The next best city to rank near the top was No. 9 Lake Forest, followed by Aliso Viejo (15), Cypress (19), San Clemente (28) and what we should now refer to as “the cluster:” Irvine, Brea, Mission Viejo and Tustin (Nos. 44 through 47).

Also, Newport Beach (51), Costa Mesa (56), Orange (58), Buena Park (59), Huntington Beach (64), Laguna Niguel (67), Yorba Linda (70), Dana Point (74), Fountain Valley (80), Fullerton (93), Santa Ana (109), Anaheim (115), Stanton (126), La Habra (134), Placentia (141) and San Juan Capistrano (147).

Apparently the worst place in the county to find a job is No. 151 Westminster. At least they beat Long Beach at 165. The worst in the state is Westmont ranked at No. 250.

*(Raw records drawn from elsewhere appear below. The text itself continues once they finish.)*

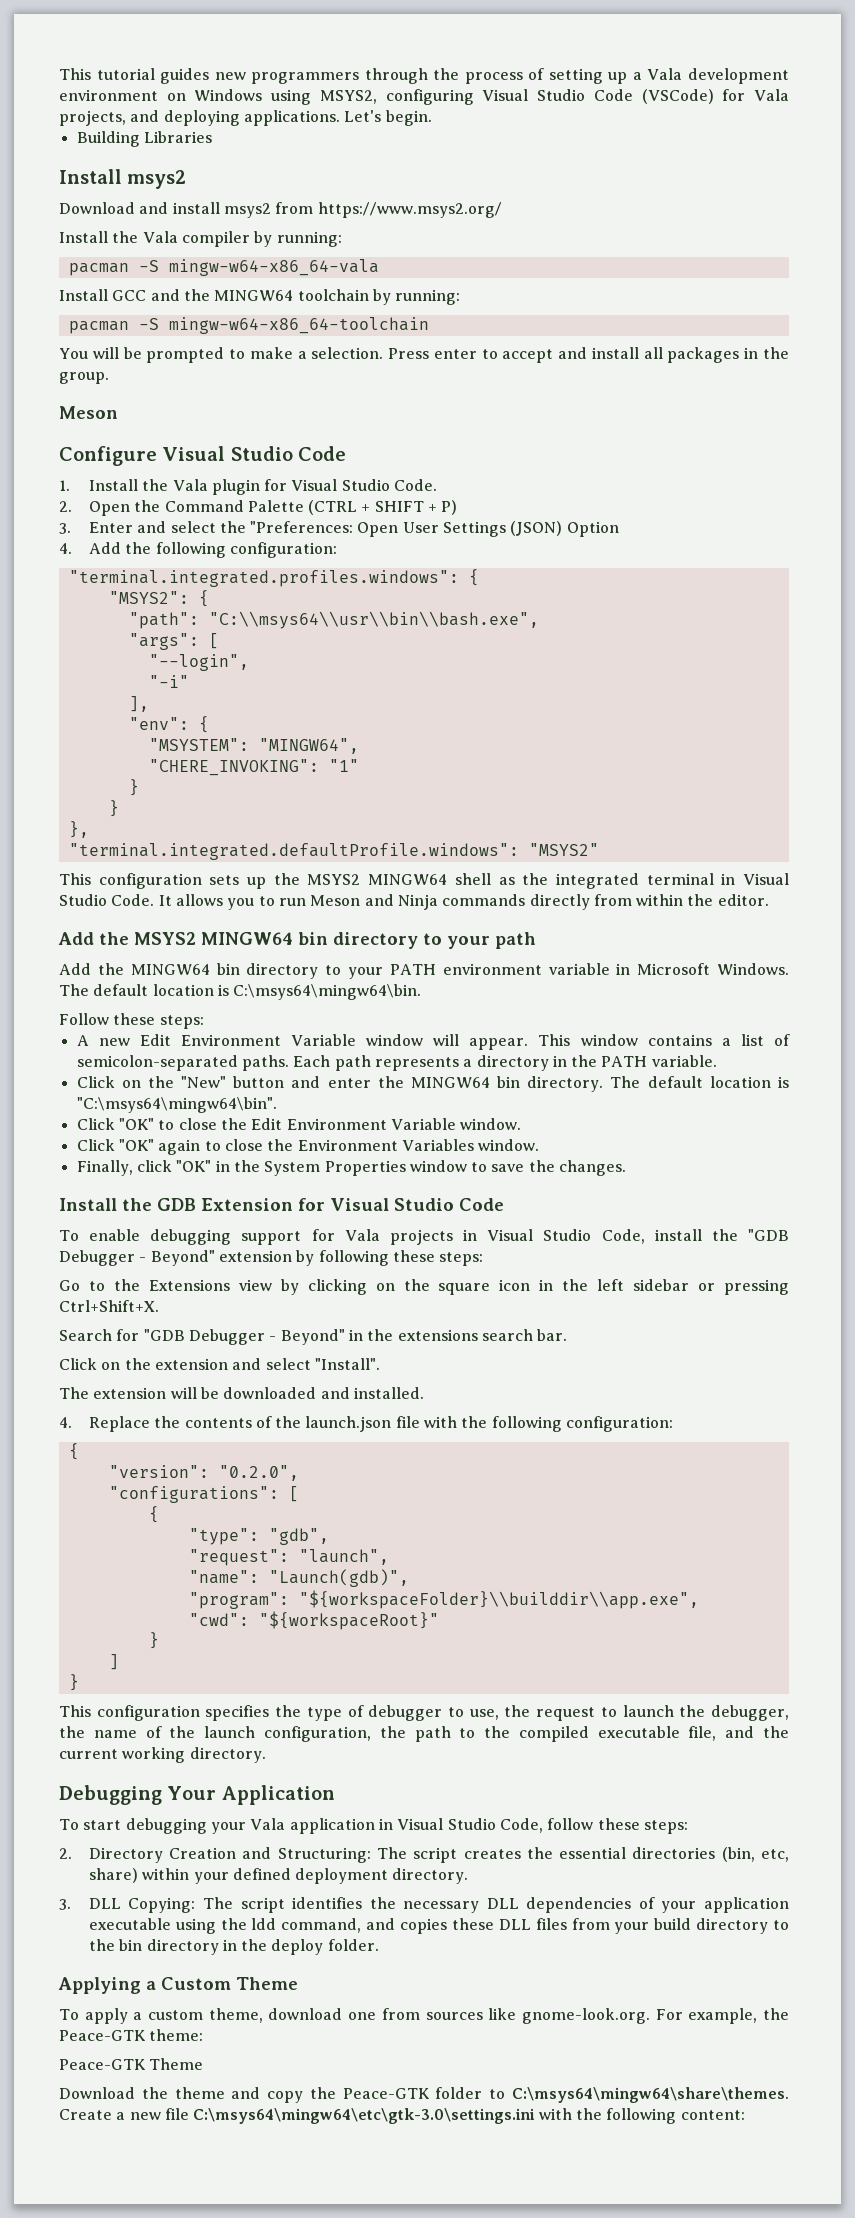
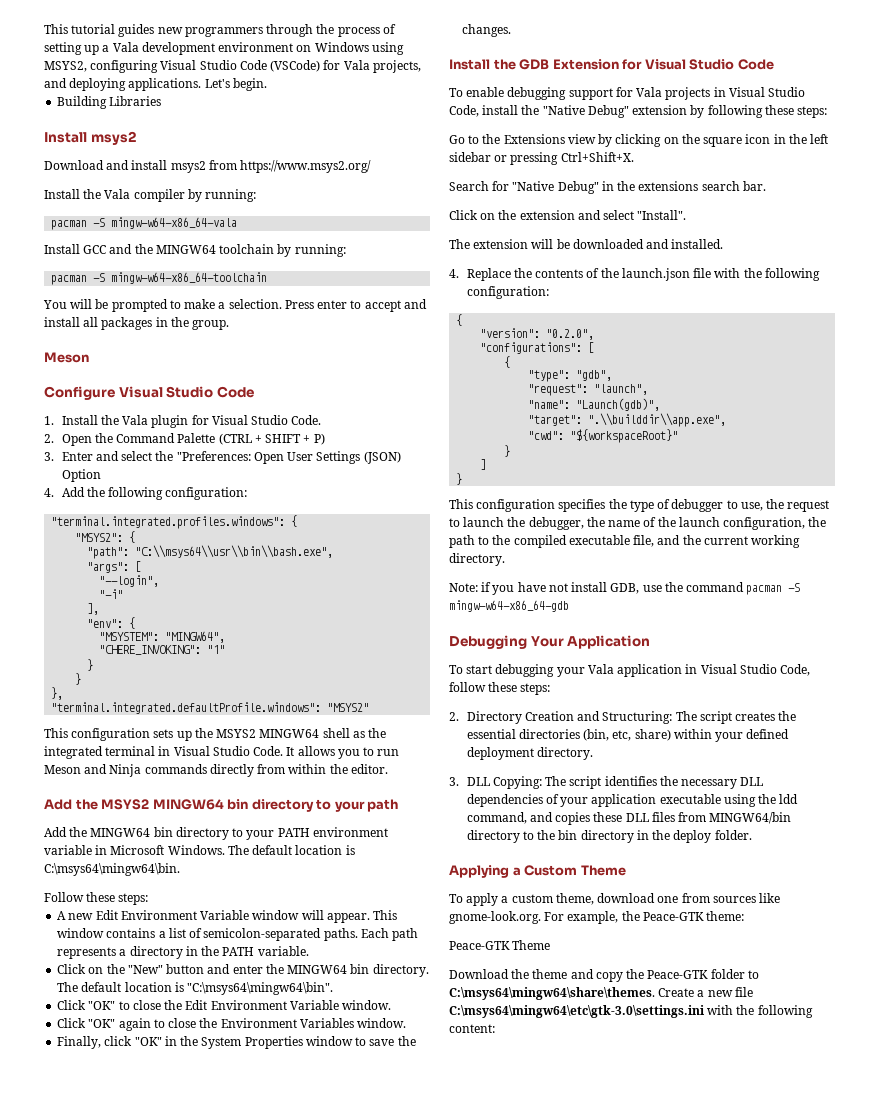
- To enable debugging support for Vala projects in Visual Studio Code, install the "GDB Debugger - Beyond" extension by following these steps:
+ To enable debugging support for Vala projects in Visual Studio Code, install the "Native Debug" extension by following these steps:
- Search for "GDB Debugger - Beyond" in the extensions search bar.
+ Search for "Native Debug" in the extensions search bar.
- "program": "${workspaceFolder}\\builddir\\app.exe",
+ "target": ".\\builddir\\app.exe",
+ Note: if you have not install GDB, use the command pacman -S mingw-w64-x86_64-gdb
- 3. DLL Copying: The script identifies the necessary DLL dependencies of your application executable using the ldd command, and copies these DLL files from your build directory to the bin directory in the deploy folder.
+ 3. DLL Copying: The script identifies the necessary DLL dependencies of your application executable using the ldd command, and copies these DLL files from MINGW64/bin directory to the bin directory in the deploy folder.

Individual categories found Rancho Santa Margarita in a tie for first with Palo Alto and San Rafael in lowest unemployment rate for high school graduates (Cypress is No. 5), and Irvine rated No. 2 in highest number of job opportunities, behind only San Francisco.

Meanwhile, San Juan Capistrano is fifth from the bottom in lowest unemployment growth–or should they remove the double negatives and make it worst in employment growth? Either way, nothing to crow about at the next chamber mixer.

Long Beach finds itself in two un-brag-worthy categories: lowest number of job opportunities, where it's only worse in Fresno and Los Angeles, and highest unemployment rate for high school graduates, which has the port city is in a tie at the top (bottom?) with San Jose, Fresno, Sacramento and Merced.